There’s good news out of Texas for animal lovers.
Dallas has joined a growing list of cities and states across the country that are banning commercially bred pets. In a major win for animal welfare activists, Dallas City Council recently voted to unanimously ban the selling of dogs and cats in pet stores.
The recent decision is one step closer to cracking down on the existence of puppy mills, where, according to the Humane Society, 500,000 dogs live in inhumane high-volume breeding facilities across the United States, often in cramped and unsafe conditions.
“This ordinance will support dozens of local humane pet stores in Dallas that do not sell puppies but rather adopt puppies who desperately need loving families,” Karen Froehlich, with the SPCA of Texas, told CBS 10 News, a local Dallas news station.
First proposed in 2021 by the Texas Humane Legislation Network, the Humane Pet Store Ordinance will go into effect this November, giving Petland, the last pet store in Dallas still selling live animals, a chance to adjust.

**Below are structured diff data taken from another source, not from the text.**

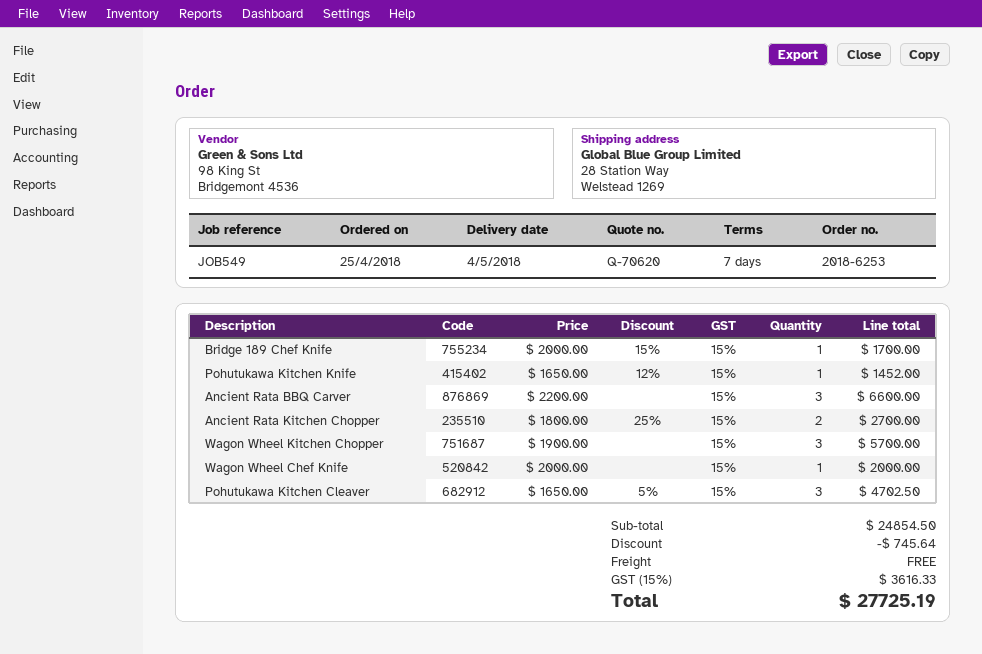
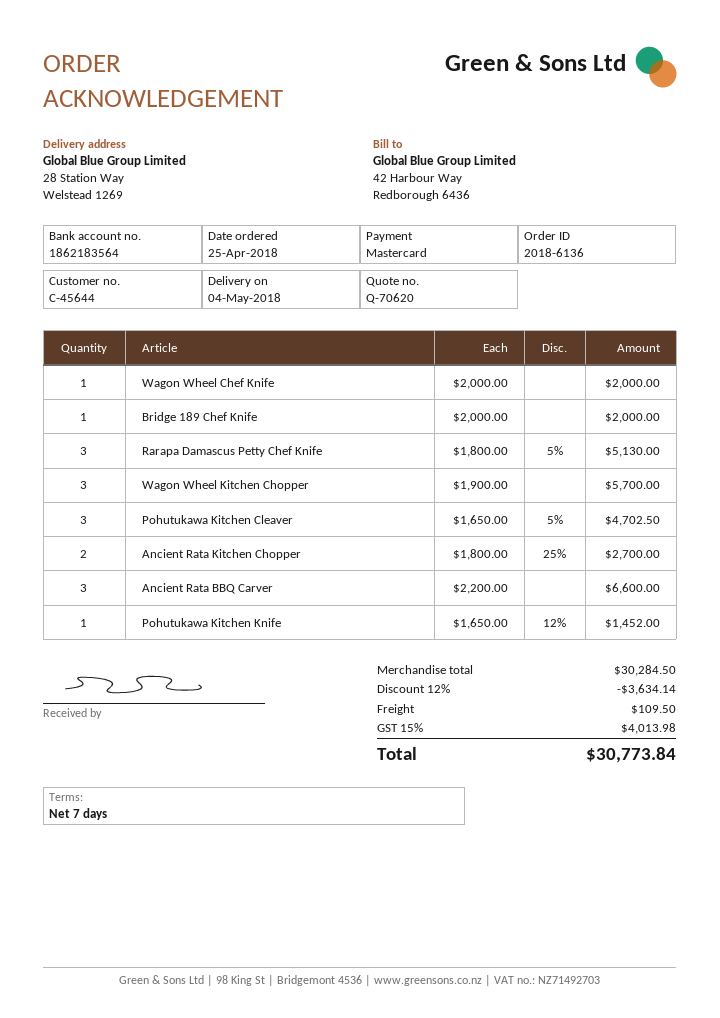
order number: 2018-6253 -> 2018-6136
Bridge 189 Chef Knife: 1 x 2000.00 - 15% = 1700.00 -> 1 x 2000.00 = 2000.00
Rarapa Damascus Petty Chef Knife: none -> 3 x 1800.00 - 5% = 5130.00
subtotal: 24854.50 -> 30284.50
discount: 745.64 -> 3634.14
shipping: 0.00 -> 109.50
tax: 15% = 3616.33 -> 15% = 4013.98
total: 27725.19 -> 30773.84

“We’re proud to see that the city of Dallas is once again putting the interests of dogs and cats first,” Ed Jamison, with Operation Kindness, told CBS 10 News.
Organizers with the Texas Humane Legislation Network said Dallas joins nine other cities in Texas and more than 400 across the country that have banned the sale of puppies and kittens in pet stores. The movement to ban puppy mills has been gathering steam in recent years, including in California, which became the first state to do so in 2017. New York most recently passed a bill in 2021 to shut down the puppy mill pipeline flowing into the state.
This is just the kind of growing trend we like (and wholeheartedly support).